### Task brief
Without the images, reproduce every entry exactly.

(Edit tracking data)
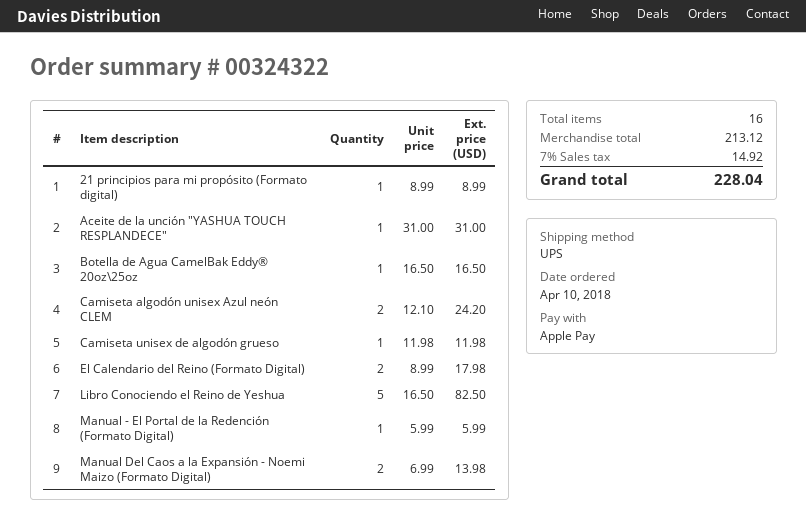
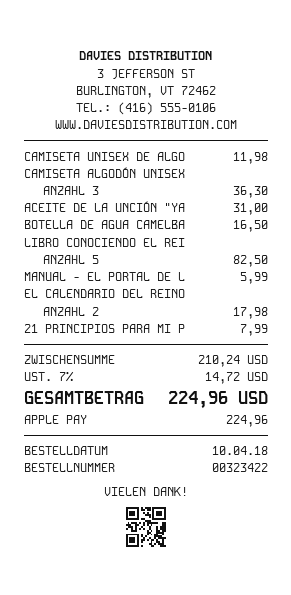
order number: 00324322 -> 00323422
21 principios para mi propósito (Formato digital): 1 for 8.99 -> 1 for 7.99
Camiseta algodón unisex Azul neón CLEM: 2 for 24.20 -> 3 for 36.30
Manual Del Caos a la Expansión - Noemi Maizo (Formato Digital): 2 for 13.98 -> none
subtotal: 213.12 -> 210.24
tax: 7% = 14.92 -> 7% = 14.72
total: 228.04 -> 224.96

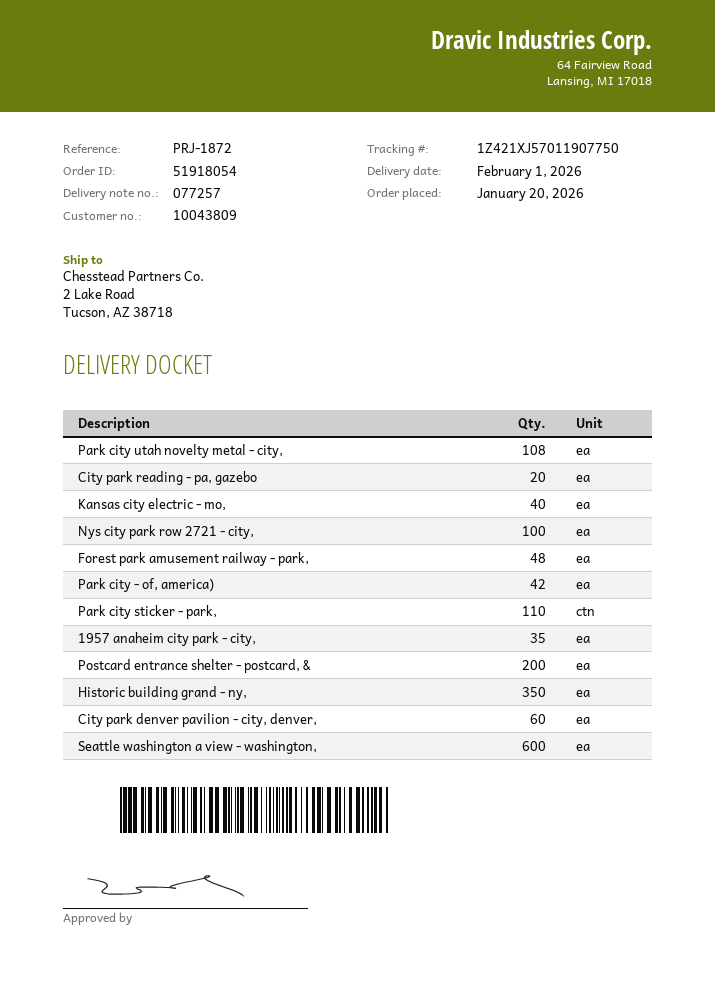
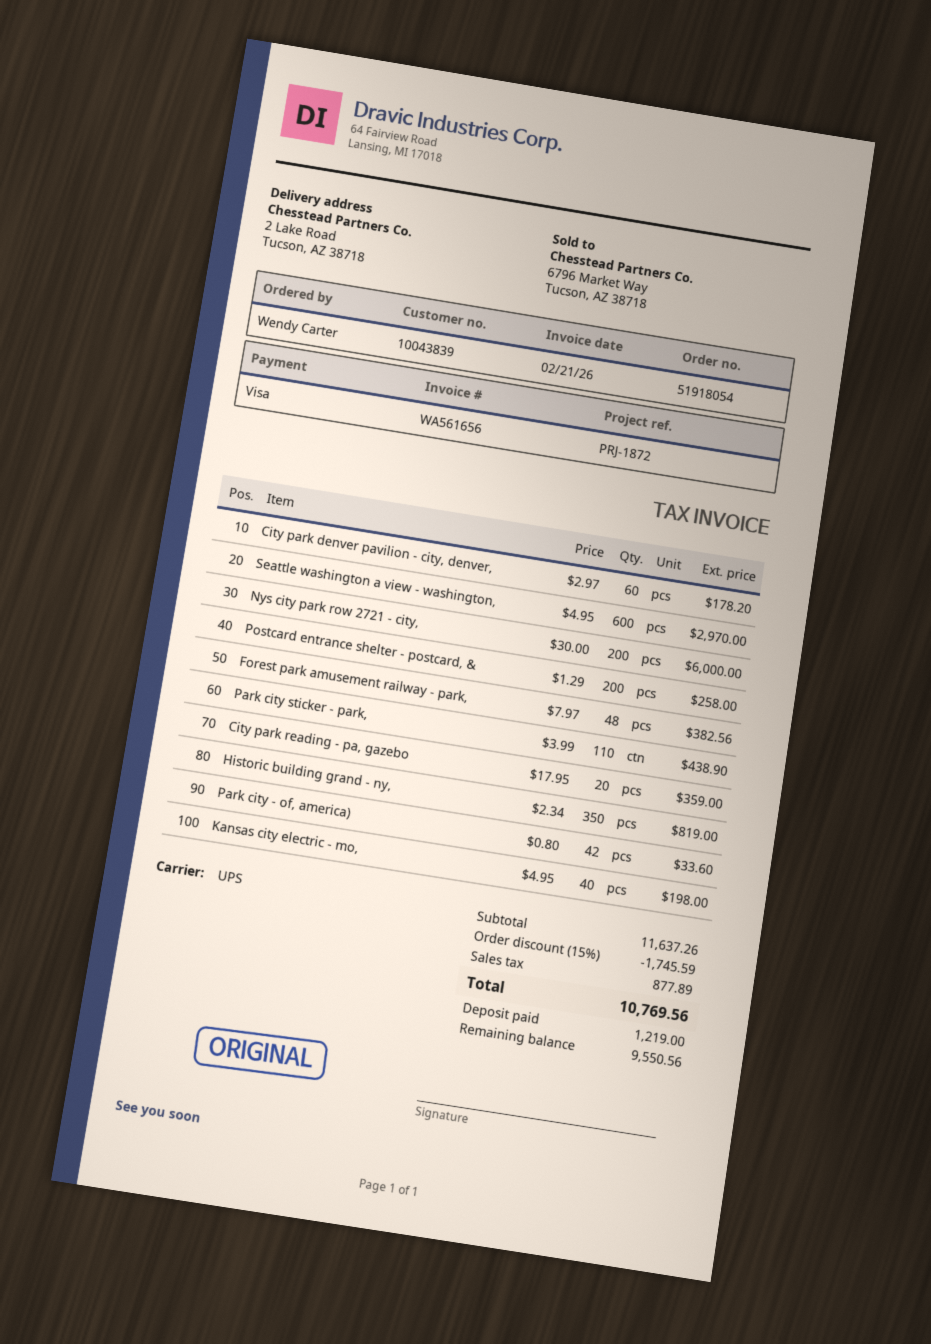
customer number: 10043809 -> 10043839
Park city utah novelty metal - city,: 108 -> none
Nys city park row 2721 - city,: 100 -> 200
1957 anaheim city park - city,: 35 -> none

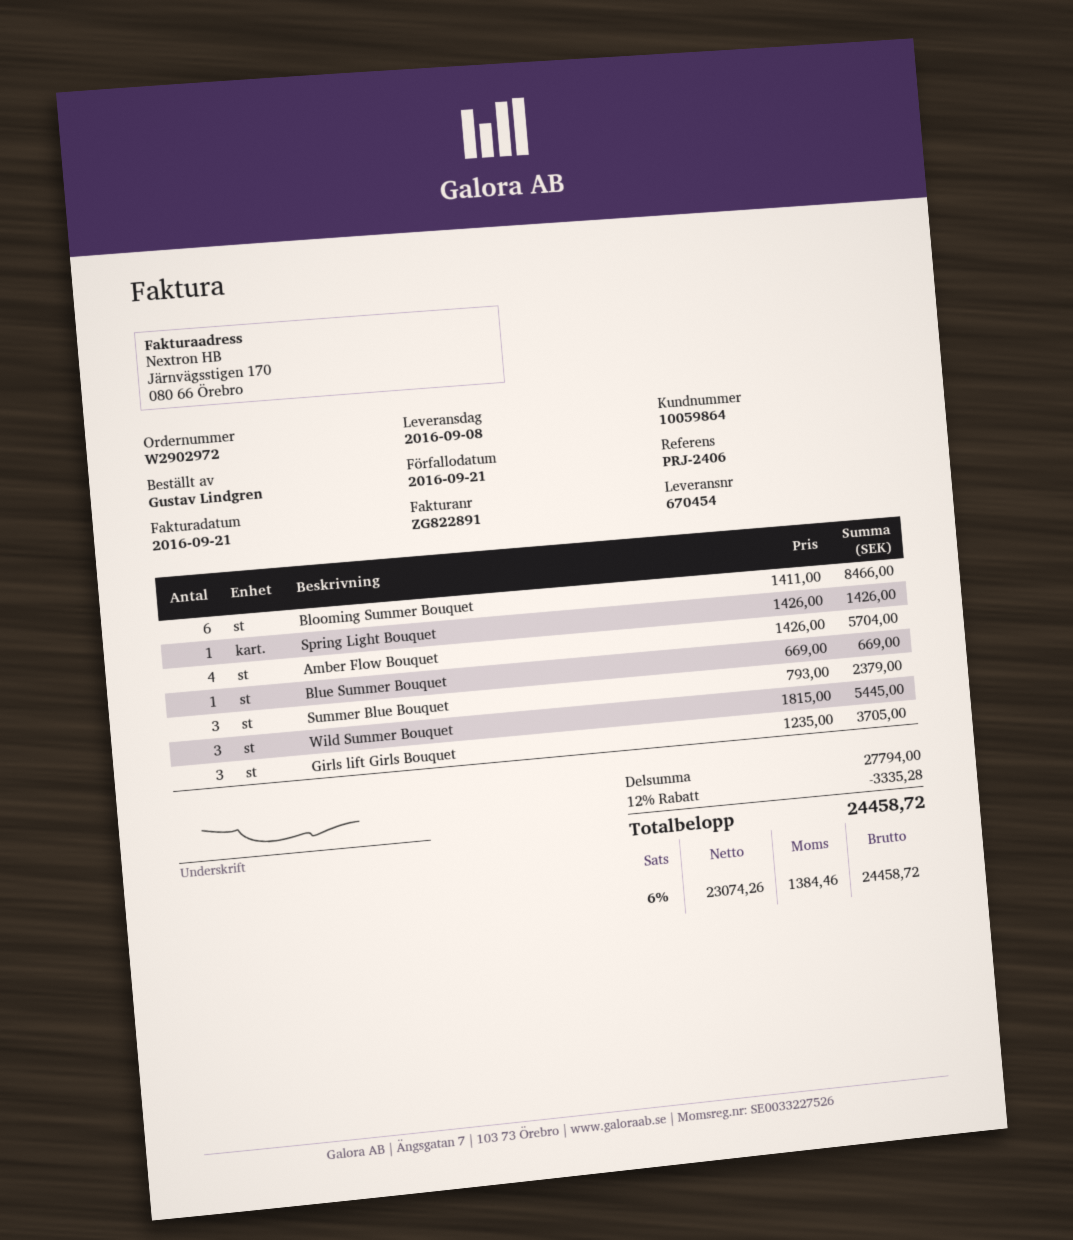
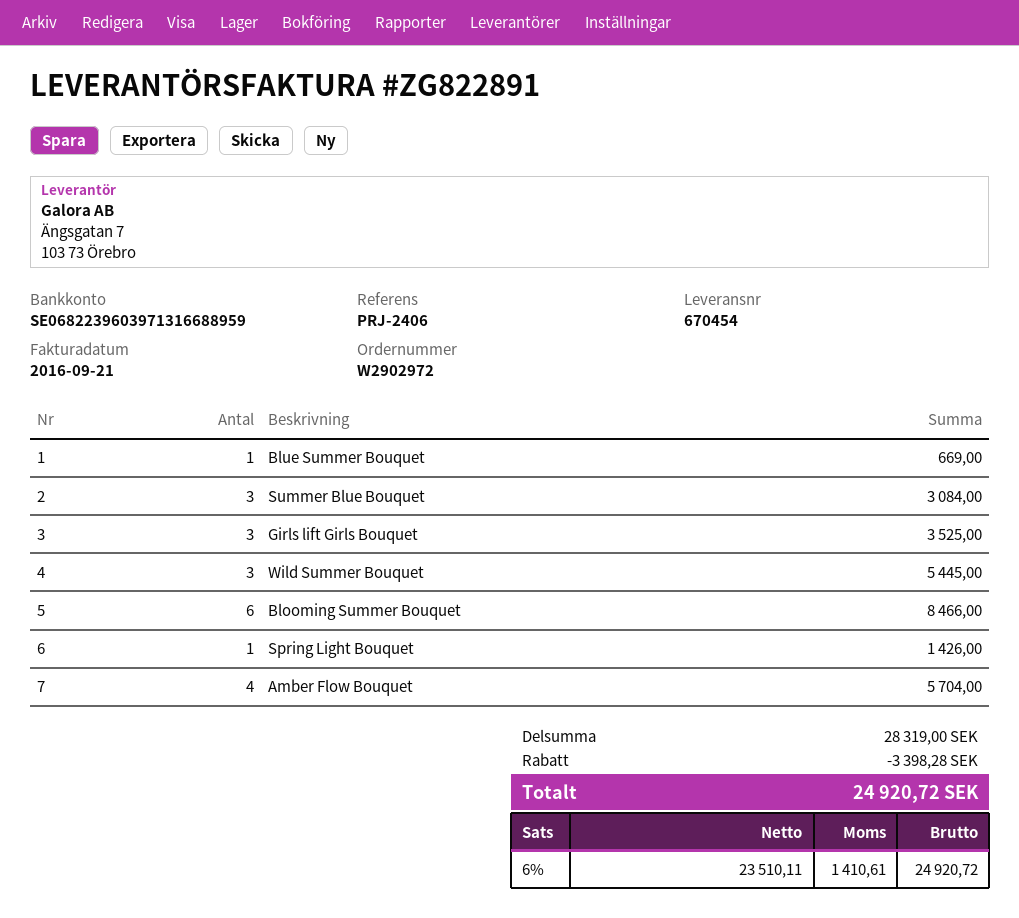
Summer Blue Bouquet: 3 for 2379.00 -> 3 for 3084.00
Girls lift Girls Bouquet: 3 for 3705.00 -> 3 for 3525.00
subtotal: 27794.00 -> 28319.00
discount: 3335.28 -> 3398.28
net: 23074.26 -> 23510.11
tax: 6% = 1384.46 -> 6% = 1410.61
total: 24458.72 -> 24920.72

### Solution for this task
order number: 00324322 -> 00323422
21 principios para mi propósito (Formato digital): 1 for 8.99 -> 1 for 7.99
Camiseta algodón unisex Azul neón CLEM: 2 for 24.20 -> 3 for 36.30
Manual Del Caos a la Expansión - Noemi Maizo (Formato Digital): 2 for 13.98 -> none
subtotal: 213.12 -> 210.24
tax: 7% = 14.92 -> 7% = 14.72
total: 228.04 -> 224.96

customer number: 10043809 -> 10043839
Park city utah novelty metal - city,: 108 -> none
Nys city park row 2721 - city,: 100 -> 200
1957 anaheim city park - city,: 35 -> none

Summer Blue Bouquet: 3 for 2379.00 -> 3 for 3084.00
Girls lift Girls Bouquet: 3 for 3705.00 -> 3 for 3525.00
subtotal: 27794.00 -> 28319.00
discount: 3335.28 -> 3398.28
net: 23074.26 -> 23510.11
tax: 6% = 1384.46 -> 6% = 1410.61
total: 24458.72 -> 24920.72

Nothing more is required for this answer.